24th President of Colombia
- In office 7 August 1970 – 7 August 1974
- Preceded by: Carlos Lleras Restrepo
- Succeeded by: Alfonso López Michelsen

16th Colombia Ambassador to the United States
- In office 17 January 1969 – 3 February 1970
- President: Carlos Lleras Restrepo
- Preceded by: Hernan Echavarría Olózaga
- Succeeded by: Douglas Botero Boshel

Minister of Government
- In office 7 August 1966 – 6 November 1968
- President: Carlos Lleras Restrepo
- Preceded by: Pedro Gómez Valderrama
- Succeeded by: Carlos Augusto Noriega

Minister of Finance and Public Credit
- In office 1 September 1961 – 16 November 1961
- President: Alberto Lleras Camargo
- Preceded by: Hernando Agudelo Villa
- Succeeded by: Jorge Mejía Palacio

Minister of Public Works
- In office 9 November 1960 – 1 September 1961
- President: Alberto Lleras Camargo
- Preceded by: Virgilio Barco Vargas
- Succeeded by: Carlos Obando Velasco

Minister of Foment
- In office 5 May 1960 – 9 November 1960
- President: Alberto Lleras Camargo
- Preceded by: Rodrigo Llorente Martínez
- Succeeded by: Rafael Unda Ferrero

Personal details
- Born: Misael Eduardo Pastrana Borrero 14 November 1923 Neiva, Huila, Colombia
- Died: 21 August 1997 (aged 73) Bogotá, D.C., Colombia
- Party: Conservative
- Spouse: María Cristina Arango (1951–1997)
- Children: Juan Carlos Pastrana Arango; Andrés Pastrana Arango; Jaime Pastrana Arango; María Cristina Pastrana Arango;
- Alma mater: Pontifical Xavierian University (JD, 1945)
- Profession: Lawyer

= Misael Pastrana Borrero =

Colombian lawyer and politician (1923–1997)

Misael Eduardo Pastrana Borrero (14 November 1923 – 21 August 1997) was a Colombian politician and lawyer who served as the 24th President of Colombia from 1970 to 1974. He was also the father of the 30th President Andrés Pastrana Arango.

==Biography==
=== Personal life ===
Pastrana was born in Neiva, Huila.

Pastrana was a Colombian conservative politician, President of Colombia in the period 1970–1974. Born in the home of Misael Pastrana Pastrana and Elisa Borrero Perdomo, studied law in Javeriana University of Bogotá and in the Ferri Institute of Rome. He had been affiliated to the Conservative Party (which he would later rename as the Social Conservative Party). He was the private secretary of the President Mariano Ospina Pérez (1949-1952)and three times a minister during the second Liberal presidency of Alberto Lleras Camargo (1958-1962).

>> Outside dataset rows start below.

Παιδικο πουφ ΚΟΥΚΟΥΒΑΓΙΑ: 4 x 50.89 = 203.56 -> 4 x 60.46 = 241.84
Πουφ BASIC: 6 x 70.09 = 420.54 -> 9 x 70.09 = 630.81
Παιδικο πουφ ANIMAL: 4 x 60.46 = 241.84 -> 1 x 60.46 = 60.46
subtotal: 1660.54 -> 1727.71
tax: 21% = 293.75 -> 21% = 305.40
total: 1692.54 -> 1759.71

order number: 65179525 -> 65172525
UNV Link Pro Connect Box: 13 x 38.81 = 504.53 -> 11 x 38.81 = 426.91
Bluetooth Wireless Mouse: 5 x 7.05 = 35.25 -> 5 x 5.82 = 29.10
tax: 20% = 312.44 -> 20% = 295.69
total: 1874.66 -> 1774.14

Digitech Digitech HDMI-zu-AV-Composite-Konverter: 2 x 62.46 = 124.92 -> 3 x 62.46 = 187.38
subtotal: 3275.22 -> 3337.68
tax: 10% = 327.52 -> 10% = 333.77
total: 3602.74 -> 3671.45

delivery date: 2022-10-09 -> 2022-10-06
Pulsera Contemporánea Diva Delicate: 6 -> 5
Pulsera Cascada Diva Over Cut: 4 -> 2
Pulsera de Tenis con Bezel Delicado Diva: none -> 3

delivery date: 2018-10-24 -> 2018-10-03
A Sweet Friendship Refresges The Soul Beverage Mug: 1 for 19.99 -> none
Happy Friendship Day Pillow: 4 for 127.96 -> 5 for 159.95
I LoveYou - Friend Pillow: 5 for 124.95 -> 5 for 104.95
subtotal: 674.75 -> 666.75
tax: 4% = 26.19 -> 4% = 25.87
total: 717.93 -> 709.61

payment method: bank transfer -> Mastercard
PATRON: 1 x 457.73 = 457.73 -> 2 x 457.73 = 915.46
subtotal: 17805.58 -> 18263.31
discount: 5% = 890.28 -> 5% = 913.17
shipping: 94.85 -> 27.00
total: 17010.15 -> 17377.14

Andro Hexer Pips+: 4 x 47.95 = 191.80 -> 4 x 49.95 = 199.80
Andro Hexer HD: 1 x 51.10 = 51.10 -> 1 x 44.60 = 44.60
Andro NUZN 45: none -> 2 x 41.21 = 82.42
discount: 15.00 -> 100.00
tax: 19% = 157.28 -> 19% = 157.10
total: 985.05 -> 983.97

During the presidency of Carlos Lleras Restrepo, he was Minister of Government 1966–1968, led in Congress a constitutional reform and was Colombian ambassador in Washington from 1968 to 1969, when he returned to campaign for the presidency. President of the Sasakawa United Nations Environment Prize in recognition of his enacting of the world's first Environmental Code for Natural Resources, after his death the UN instituted the yearly Pastrana Borrero Conference in New York during the prize's award ceremony. Vice-president of Worldwide Prize for Peace of UNESCO. Founder of World Center of Computer Science with Jean-Jacques Serban-Schreiber in the seventies, before the personal computer existed. The Center brought in young minds such as Nicholas Negroponte. Founder member of Interaction, group of former heads of state and government to deal with contemporary issues and conflicts and to present recommendations to governments.

===Presidency===
During his four years in office, Pastrana was carefully progressive. He sought to increase employment opportunities with a famous four-point strategy. He attempted to boost national savings as a way of moving away from dependency on foreign investment and credit, and he extended pensions rights for many people.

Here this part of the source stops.